著者
喜田 宏 MWEENE Aaron Simanyengwe
出版者
北海道大学
雑誌
特別研究員奨励費
巻号頁・発行日
2002

新型インフルエンザウイルスの出現には渡りガモ、家禽およびブタが重要な役割を果す。研究代表者はヒトと家畜・家禽に発生、流行するインフルエンザを予防・制圧するため、地球規模で動物インフルエンザの疫学調査を実施している。研究分担者を疫学調査に参画させるとともに、ウイルス学・分子生物学的解析法ならびに動物実験法を習得せしめ、グローバルな疫学調査網のカウンターパートとして養成することを目的とする。研究分担者は調査で分離されるウイルス株の遺伝子を解析し、インフルエンザウイルスの宿主域の分子基盤を明らかにする。研究代表者および研究分担者らが国内で実施した調査における渡りガモおよび家禽からの糞便およびブタ鼻腔拭い液を発育鶏卵あるいはMDCK細胞を用いてインフルエンザウイルスの分離を試みた。
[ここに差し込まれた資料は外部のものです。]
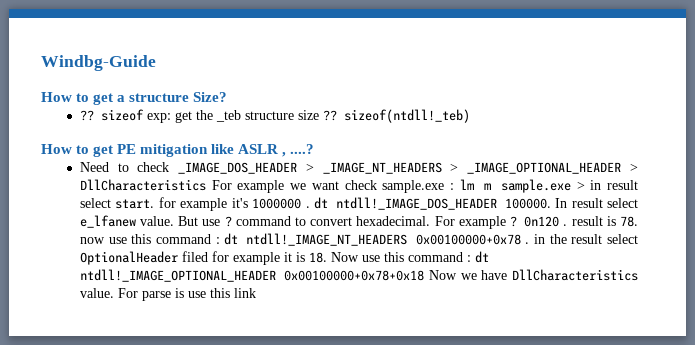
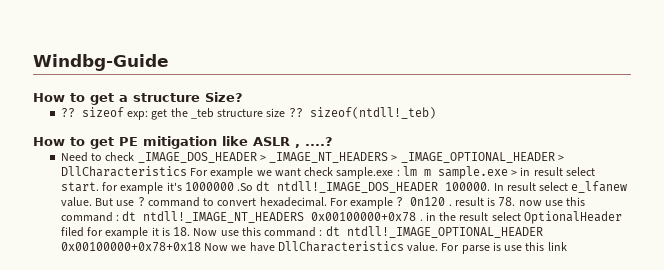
[305,206,310,208] . -> [237,183,254,191] .So

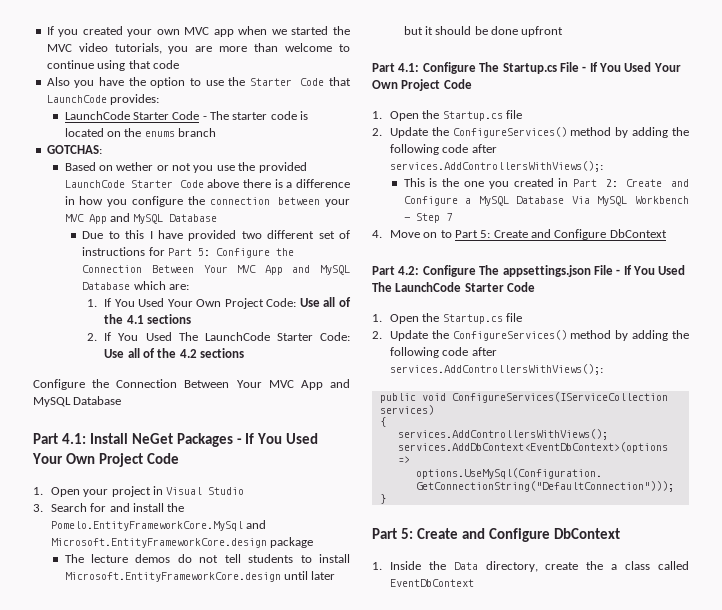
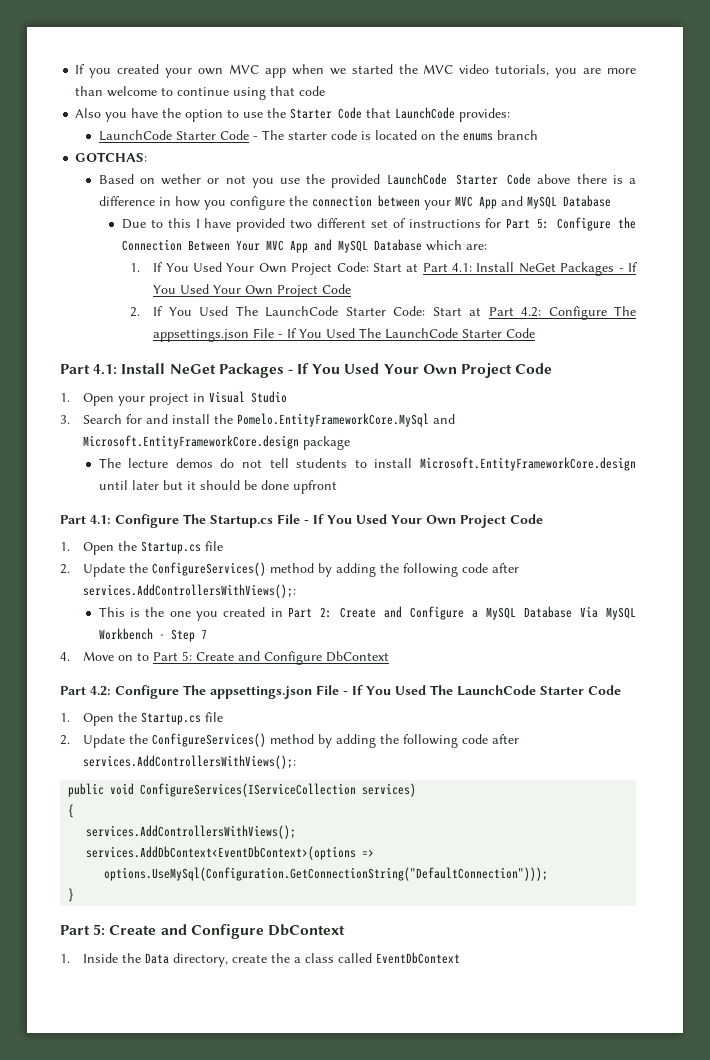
[299,297,352,307] [104,314,192,324] Use all of the 4.1 sections -> [372,262,638,276] [153,284,352,297] Start at Part 4.1: Install NeGet Packages - If You Used Your Own Project Code
[104,348,245,358] [33,379,350,390] [33,396,122,407] Use all of the 4.2 sections // Configure the Connection Between Your MVC App and MySQL Database -> [432,306,636,320] [153,328,536,342] Start at Part 4.2: Configure The appsettings.json File - If You Used The LaunchCode Starter Code

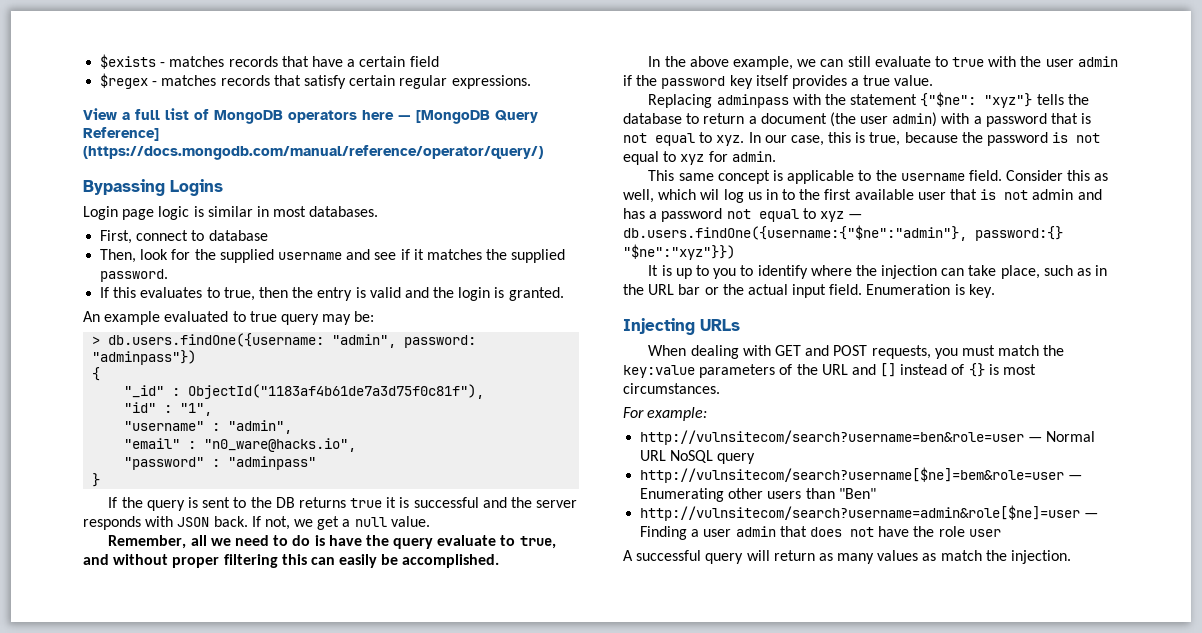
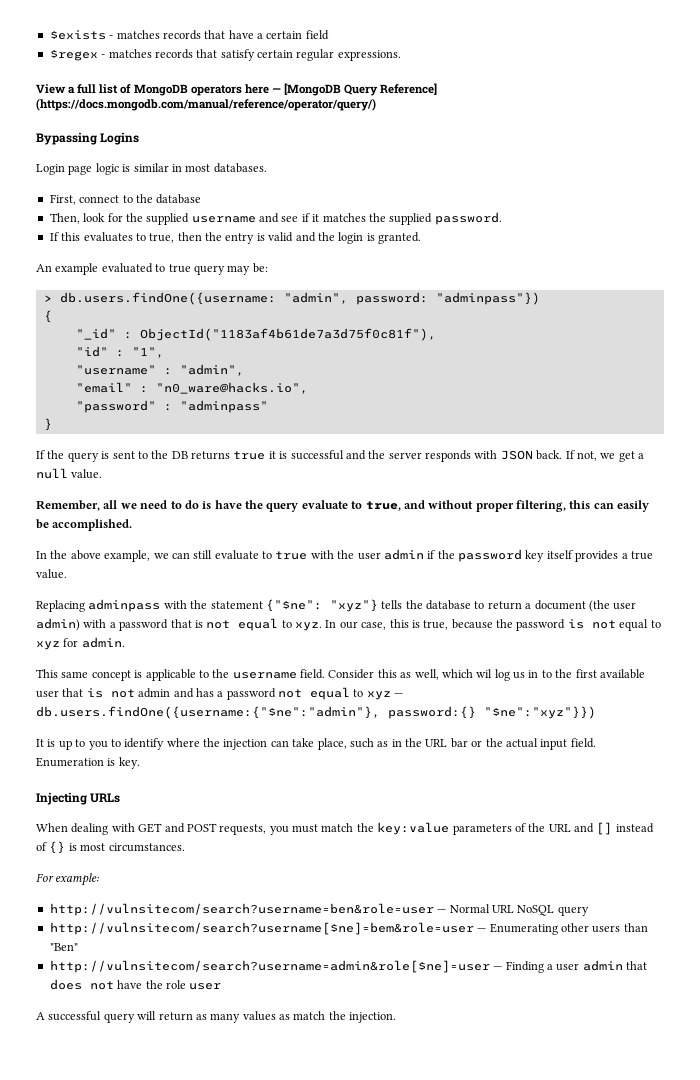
(205, 235) none -> [135,194,153,203] the
[223,554,278,568] filtering -> [516,500,566,512] filtering,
本年度、渡りガモからは69株の様々な亜型のインフルエンザウイルスが分離された。分離されたウイルスの亜型、卵での増殖能などの情報を基に、ワクチンおよび診断用抗原として適切な候補株を系統的に保存した。現在この系統保存は135通り中101通りまで完成している。また、2004年1月から発生した国内における高病原性鳥インフルエンザの発生の原因ウイルスであるA/chicken/Yamaguchi/7/04(H5N1)の抗原解析、遺伝子解析を行い、今回の流行に有効なワクチン候補株の選抜を行った。また研究分担者は、インフルエンザウイルスの高感度迅速診断法を確立するために、インフルエンザウイルスNS1蛋白に対するモノクローナル抗体を作出した。これらのモノクローナル抗体は、抗体作成時に免疫原とした組換えNS1蛋白およびインフルエンザウイルス感染細胞中のNS1蛋白を高感度で検出できることがわかった。このモノクローナル抗体を用いた迅速診断キット試作品が完成し、ウイルス感染細胞におけるNS1蛋白の検出時期を本キットで調べた。現在A/chicken/Yamaguchi/7/04(H5N1)を感染させた鳥類の材料を用いて、本診断キットの有効性を評価中である。